Due to their proposed anti-cancer effects, omega-3 fatty acids (O3FA) may have a role to play in both chemoprevention and the adjuvant treatment of colorectal cancer (CRC). Novel O3FA drink formulations may provide a more effective method of delivering O3FA supplementation, although O3FA bioavailability in these preparations compared to traditional capsules has not been ascertained. There is also a lack of research exploring the effects of O3FAs on the colonic microbiota and whether this may have any protective effect on CRC carcinogenesis.

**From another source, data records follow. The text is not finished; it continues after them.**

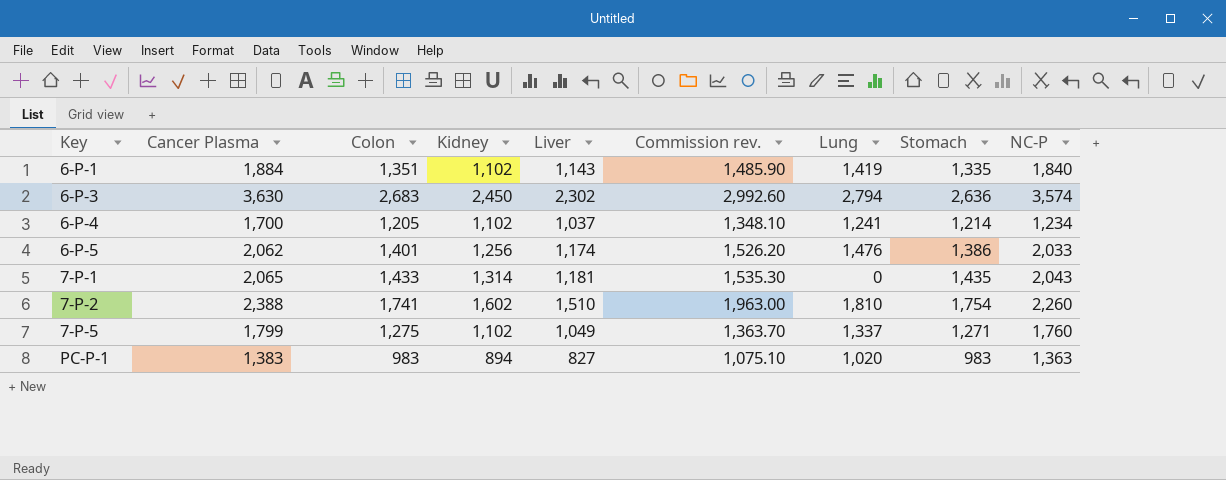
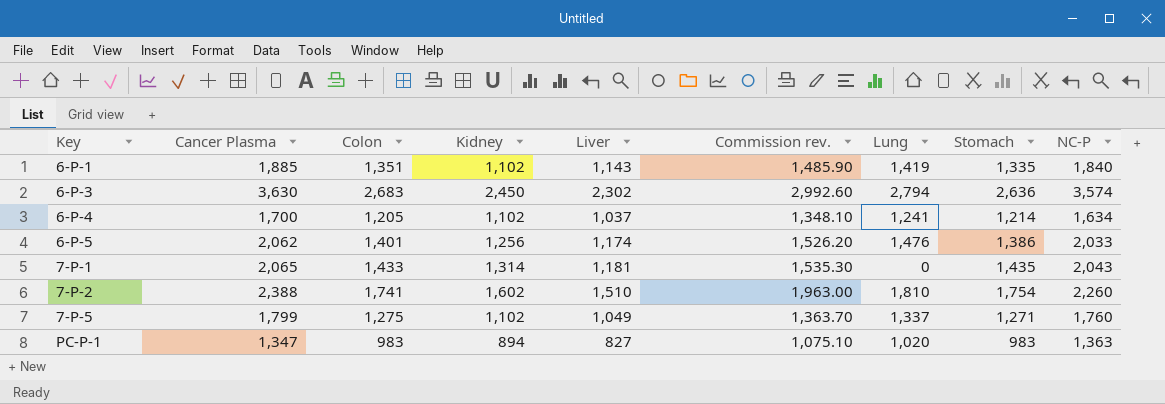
6-P-1 | Cancer Plasma: 1,884 -> 1,885
6-P-4 | NC-P: 1,234 -> 1,634
PC-P-1 | Cancer Plasma: 1,383 -> 1,347

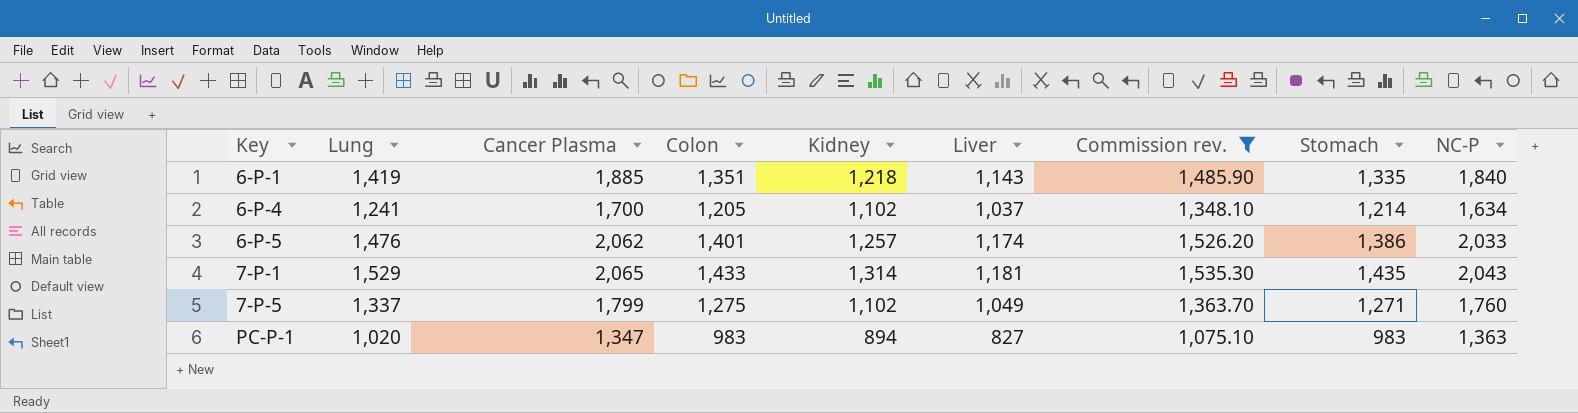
filter: none -> Commission rev. <= 1,535.30
column Lung | position: 7 -> 2
6-P-1 | Kidney: 1,102 -> 1,218
6-P-5 | Kidney: 1,256 -> 1,257
7-P-1 | Lung: 0 -> 1,529

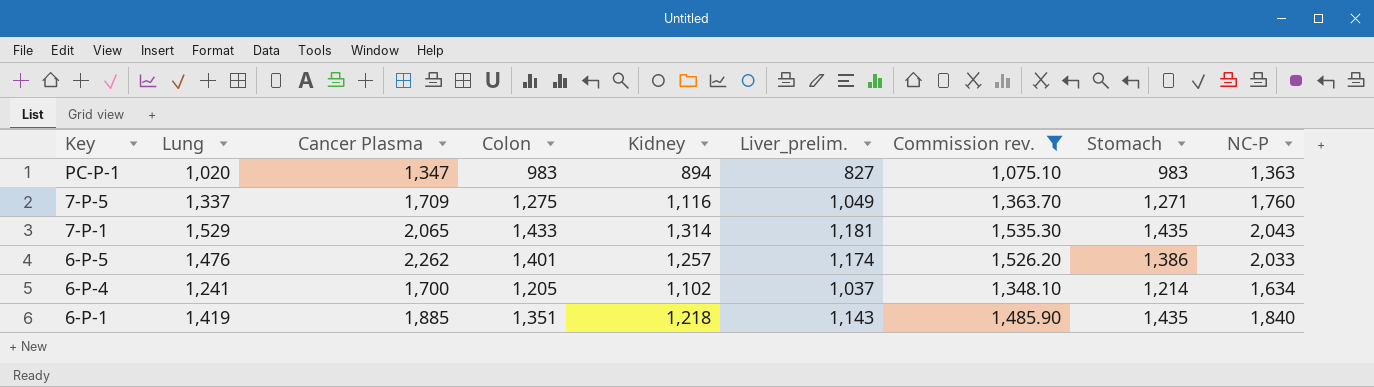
row order: Key ascending -> Key descending
column name: Liver -> Liver_prelim.
7-P-5 | Cancer Plasma: 1,799 -> 1,709
7-P-5 | Kidney: 1,102 -> 1,116
6-P-5 | Cancer Plasma: 2,062 -> 2,262
6-P-1 | Stomach: 1,335 -> 1,435

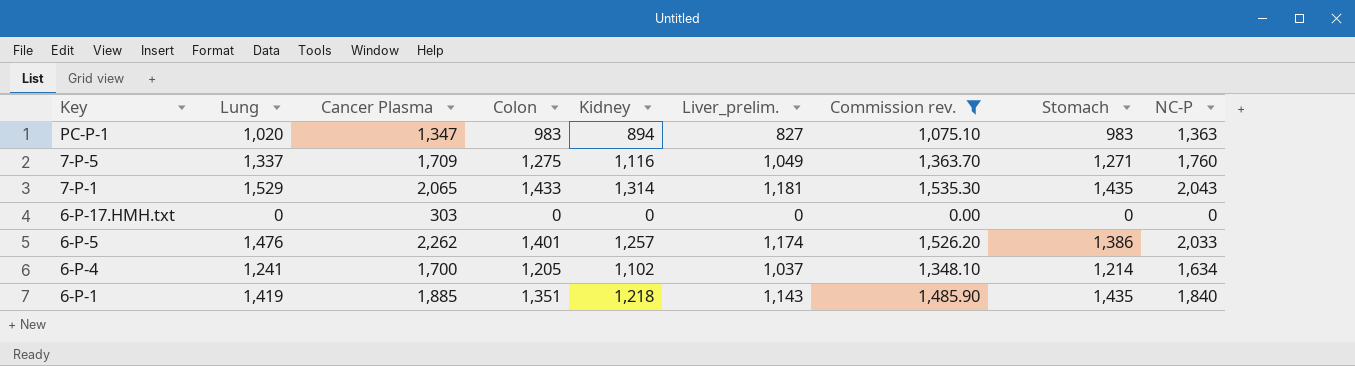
row 6-P-17.HMH.txt: none -> 0 | 303 | 0 | 0 | 0 | 0.00 | 0 | 0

This thesis reports the findings of a randomised cross-over trial in healthy volunteers comparing the bioavailability of equivalent doses of O3FA supplementation (2g EPA and 2g DHA daily for 8 weeks) in capsule and drink carton formulations. The trial also explores the effects of O3FA on faecal microbiome profiles. In addition I report the analysis of red blood cell membrane (RBC) EPA levels from the previously reported EMT trial, a Phase II randomised, double-blind, placebo-controlled trial in which patients with colorectal cancer liver metastasis (CRCLM) received EPA (2g daily) prior to surgery.
O3FA supplementation provided in a drinks carton supplementation was non-inferior to an equivalent dose of EPA and DHA provided in capsule form. Faecal microbiome profile analysis revealed subtle changes to the colonic microbiota including reversible increases to Lactobacillus and Bifidobacterium. Analysis of RBC samples from the EMT study revealed a positive correlation between RBC membrane and CRCLM tissue EPA levels. Participants with EPA RBC membrane levels of >1.22 also exhibited improved overall survival.
This work provides evidence that an O3FA containing drink formulation is of equivalent bioavailability to traditional capsules. Due to their additional nutritional contents they may be of benefit in CRC patients. The effects of O3FAs on faecal microbiome profiles is of significant interest particularly their impact on bacteria associated with anti-CRC effects. Further work is required to elucidate whether O3FAs have a role in CRC chemoprevention or adjuvant treatment via their effects on the colonic microbiota.